BY JULLIE Y. DAZA
SO many things about the coronavirus that we don’t know about, yet. Is it airborne, and if it is, will it make it an even tougher enemy to wipe out? Why is it spreading so fast in the National Capital Region, after five months of strict isolation, quarantine, and limited movement of people and goods? Between what we are being told by DoH, that we are already experiencing community transmissions, and what the experts in analytics are projecting, which is 85,000 cases by July 31, have we now reached the stage of an exponential growth in transmissions?
Exponential is a troublesome word. Exponential doesn’t mean one spreader multiplying the spread by, say, 2 or 3 persons and stopping there. It means, for example, 3 people each infecting 3 others, or a total of 9, and each of those 9 infecting 9 others, or 81 in total, courtesy of just one “original” carrier.
In Florida, one big hot spot in the US, public health authorities wonder if contact tracing is still useful in light of the thousands upon thousands of cases being reported daily. Meanwhile, the race is on among pharmaceutical companies in the US and Europe to produce THE vaccine that hopes to protect the world from infection. That’s the good news. The bad news is that those vaccines being developed in the US, UK, Germany, Switzerland, and Japan will need several more months to start clinical trials on humans before they can be pronounced effective. What’s more, they are likely going to cost a very pretty penny. Hydroxychloroquine, which excited President Trump as a possible cure not so long ago, costs $43 or ₱2,150 per vial.

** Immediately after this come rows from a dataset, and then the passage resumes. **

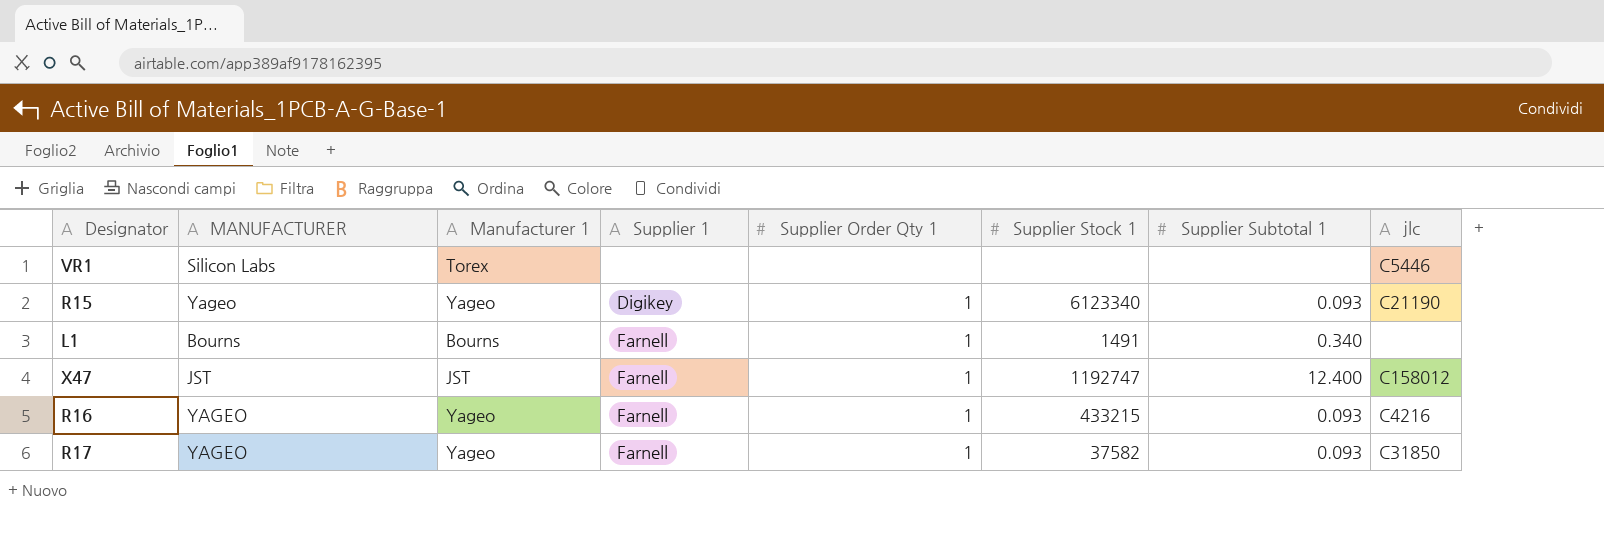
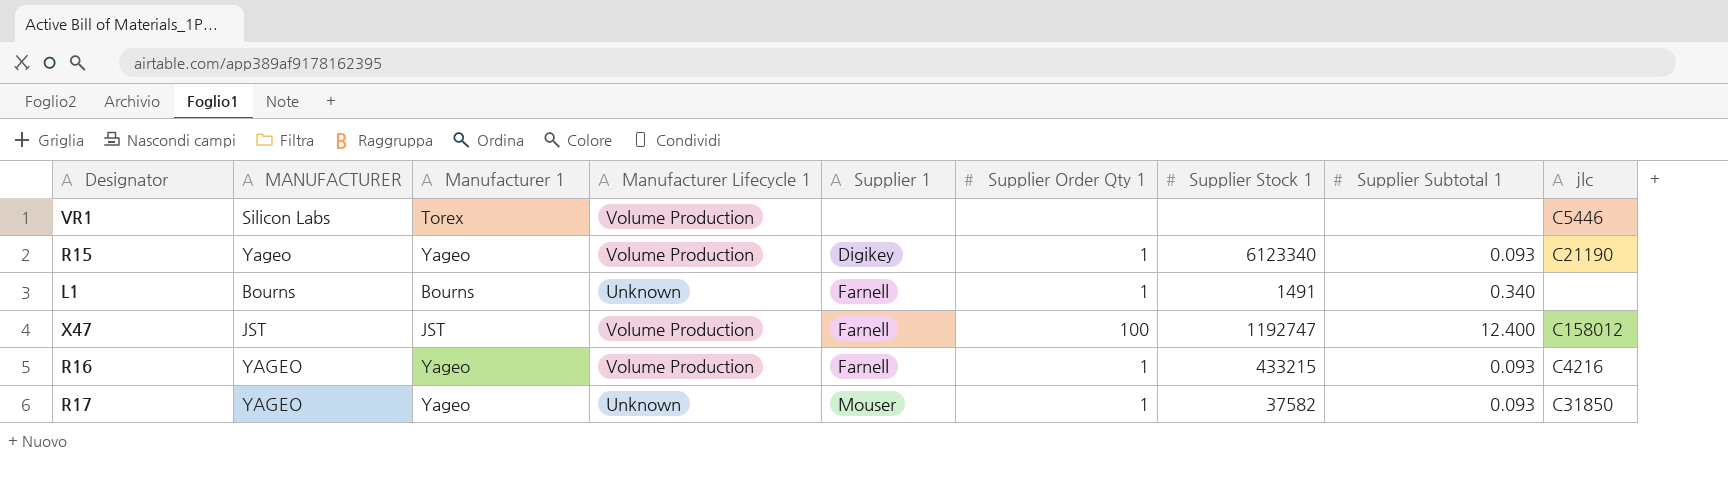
column Manufacturer Lifecycle 1 | position: none -> 4
X47 | Supplier Order Qty 1: 1 -> 100
R17 | Supplier 1: Farnell -> Mouser

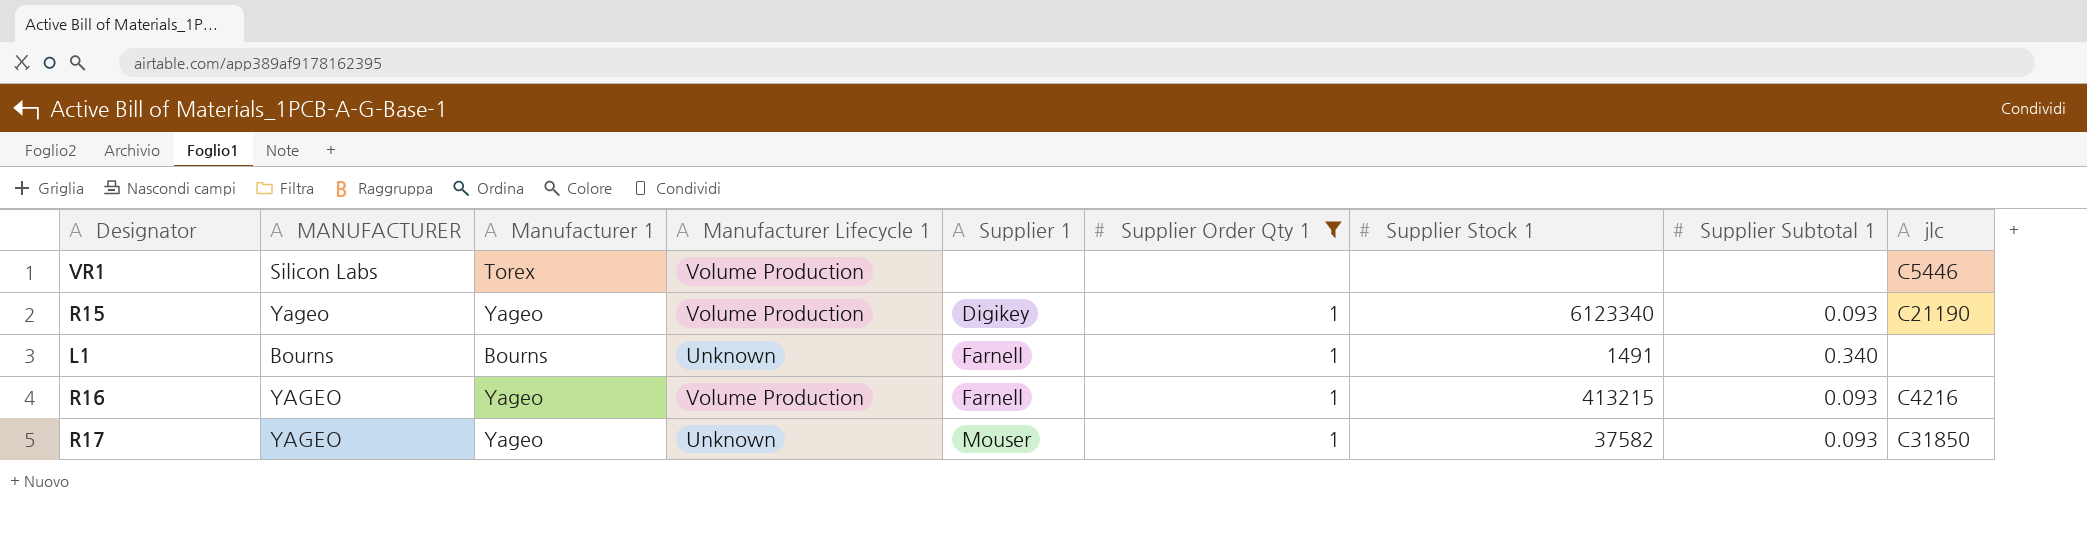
filter: none -> Supplier Order Qty 1 != 100
R16 | Supplier Stock 1: 433215 -> 413215

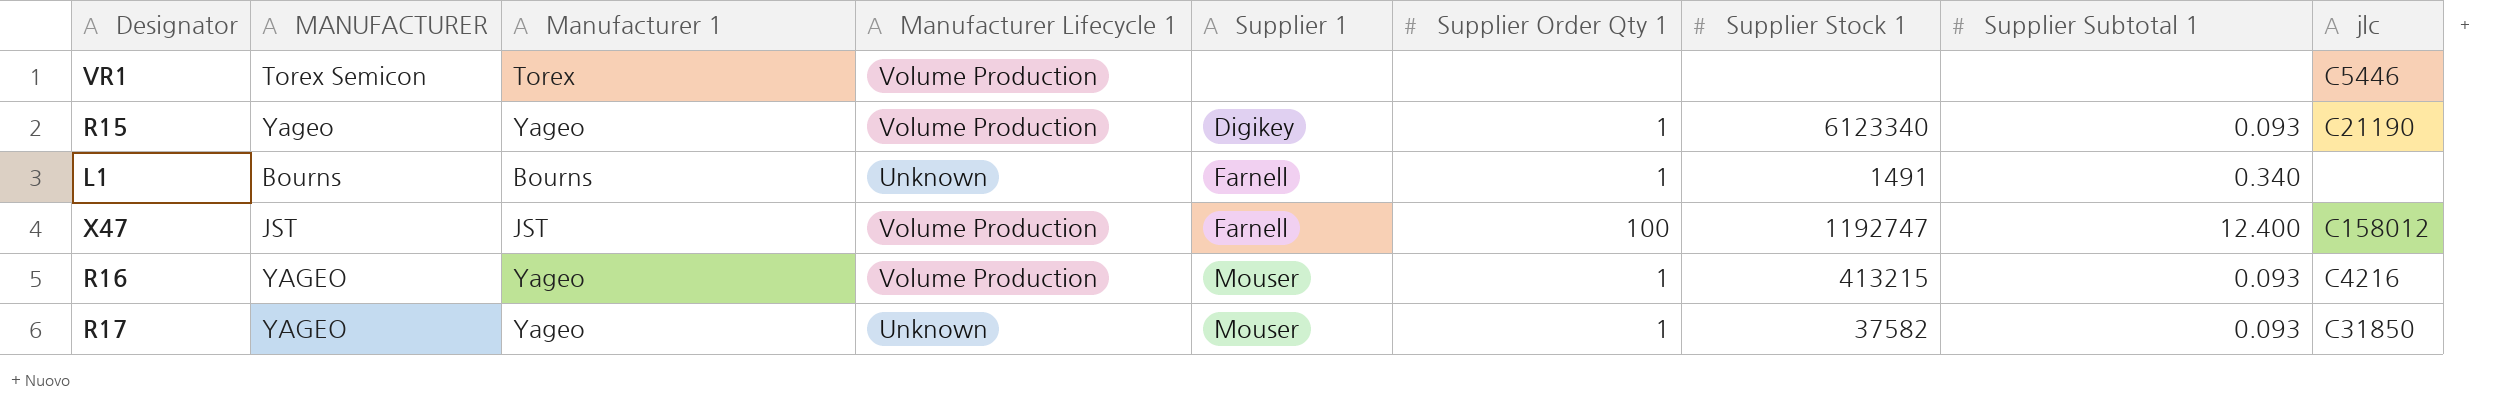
filter: Supplier Order Qty 1 != 100 -> none
VR1 | MANUFACTURER: Silicon Labs -> Torex Semicon
R16 | Supplier 1: Farnell -> Mouser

Sometime in the early ‘60s, as a businessman whose family was once engaged in the pharmaceutical business recalls, when influenza or flu was an epidemic in the Philippines, a cheap medicine came to the rescue of sneezing, feverish Filipinos who also complained of headaches, muscle pain, and such. It was not a vaccine, it was a little pill manufactured by a local drug company. Decades later, and thanks to that simple tablet, flu is now just another seasonal inconvenience, with the drug maker going on to make billions. Let’s hope a COVID19 cure will come from a PH pharma.